= Diogenes Small =

Diogenes Small (1797–1812) is a fictional character created by the English crime writer Colin Dexter in his Inspector Morse series of novels. The character, the supposed author of numerous historical and other works, does not appear in the novels although Dexter has used his quotations.

One of the distinctive features of Dexter's Inspector Morse novels is the use of quotations as chapter headings, which began in the second novel in the series, Last Seen Wearing (1976); then in the fourth, Service of All the Dead (1979); and in the sixth, The Riddle of the Third Mile (1983) onwards.
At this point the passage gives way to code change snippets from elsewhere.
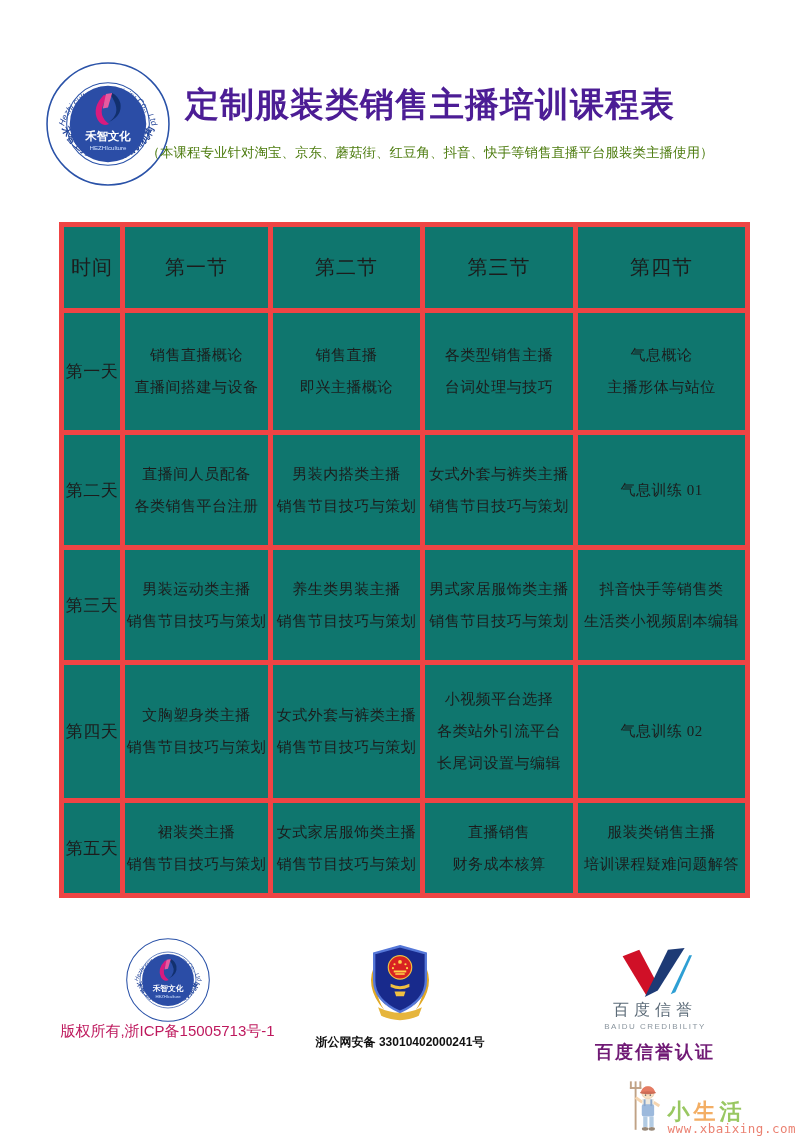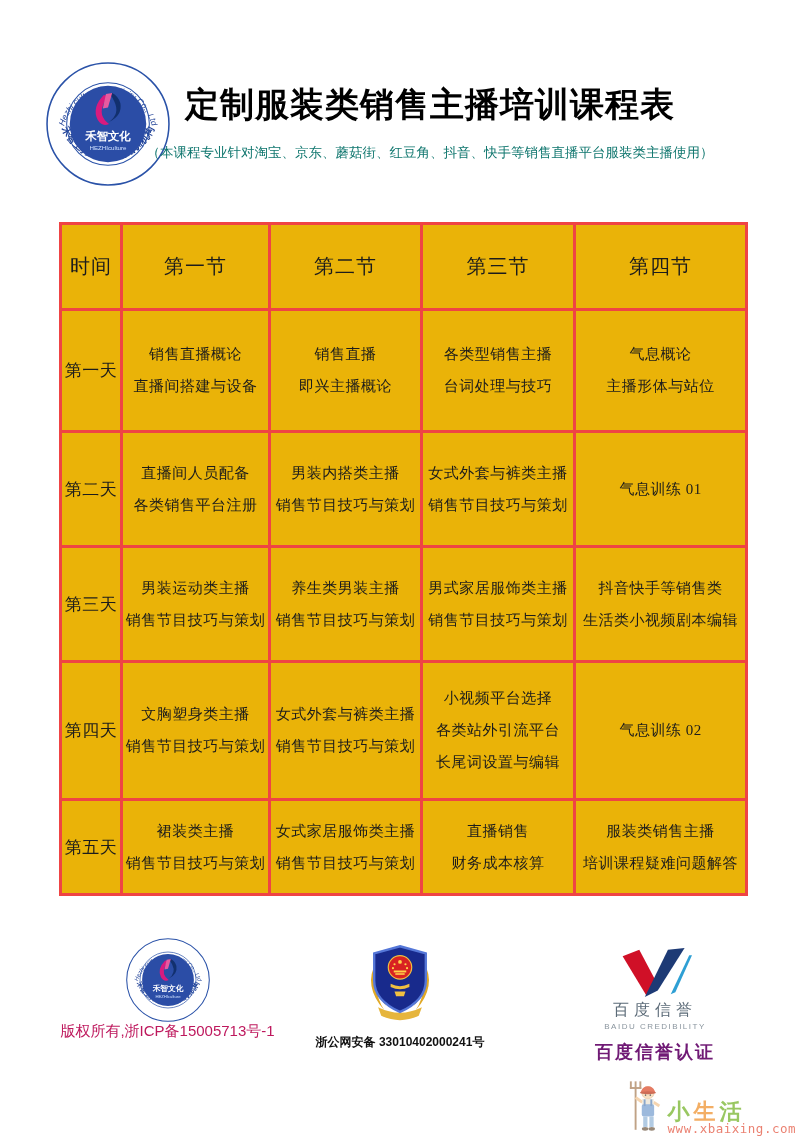--- a/index.html
+++ b/index.html
@@ -2,31 +2,31 @@
 <html><head>
 <meta charset="utf-8">
 <style>
   html,body{margin:0;padding:0;background:#fff;}
   .page{position:relative;width:800px;height:1142px;background:#ffffff;overflow:hidden;
         font-family:"Liberation Serif",serif;color:#1c1c1c;}
 
   
   .logo-wrap{position:absolute;left:46px;top:62px;width:124px;height:124px;}
   .head-block{position:absolute;left:115px;top:82px;width:630px;text-align:center;}
-  .doc-title{font-size:34px;font-weight:bold;letter-spacing:1px;color:#000000;}
-  .doc-subtitle{margin-top:16px;font-size:13.5px;color:#0f766e;letter-spacing:0px;white-space:nowrap;}
+  .doc-title{font-size:34px;font-weight:bold;letter-spacing:1px;color:#4c1d95;}
+  .doc-subtitle{margin-top:16px;font-size:13.5px;color:#4d7c0f;letter-spacing:0px;white-space:nowrap;}
 
   
   table.course{position:absolute;left:59px;top:222px;width:686px;border-collapse:collapse;
                table-layout:fixed;}
   table.course col.c0{width:61px;} table.course col.c1{width:148px;}
   table.course col.c2{width:152px;} table.course col.c3{width:153px;}
   table.course col.c4{width:172px;}
-  table.course th,table.course td{border:3px solid #ef4444;text-align:center;
-               vertical-align:middle;padding:0;background:#eab308;}
+  table.course th,table.course td{border:5px solid #ef4444;text-align:center;
+               vertical-align:middle;padding:0;background:#0f766e;}
   tr.r-head{height:86px;} tr.rw0{height:122px;} tr.rw1{height:115px;}
   tr.rw2{height:115px;} tr.rw3{height:138px;} tr.rw4{height:95px;}
   table.course th{font-size:20px;font-weight:normal;letter-spacing:1px;}
   td.day{font-size:17px;letter-spacing:0.5px;}
   td.cell{font-size:15px;}
   td.cell .ln{margin:11px 0;line-height:21px;letter-spacing:0.5px;}
 
   
   .footer{font-family:"Liberation Sans",sans-serif;}
   .f-left{position:absolute;left:60px;top:938px;width:215px;text-align:center;}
However, it was not always possible to find suitable quotations for every chapter, so many were simply invented by Dexter and attributed to non-existent sources, the most common of which was Diogenes Small. These appeared in the last five novels of the series: The Jewel That Was Ours (1991), The Way Through the Woods (1992), The Daughters of Cain (1994), Death Is Now My Neighbour (1996), and The Remorseful Day (1999). Over twenty years, Dexter created a lengthy bibliography for the fictional author, including Small's Enlarged Dictionary, which apparently ran to at least 18 editions within Small's tragically short lifespan.

From time to time, these quotations have appeared elsewhere, such as in newspapers with a "thought for the day" or "humorous quotes" feature, possibly because the contributors admired Dexter's conceit, or simply because they accepted the attributions at face value.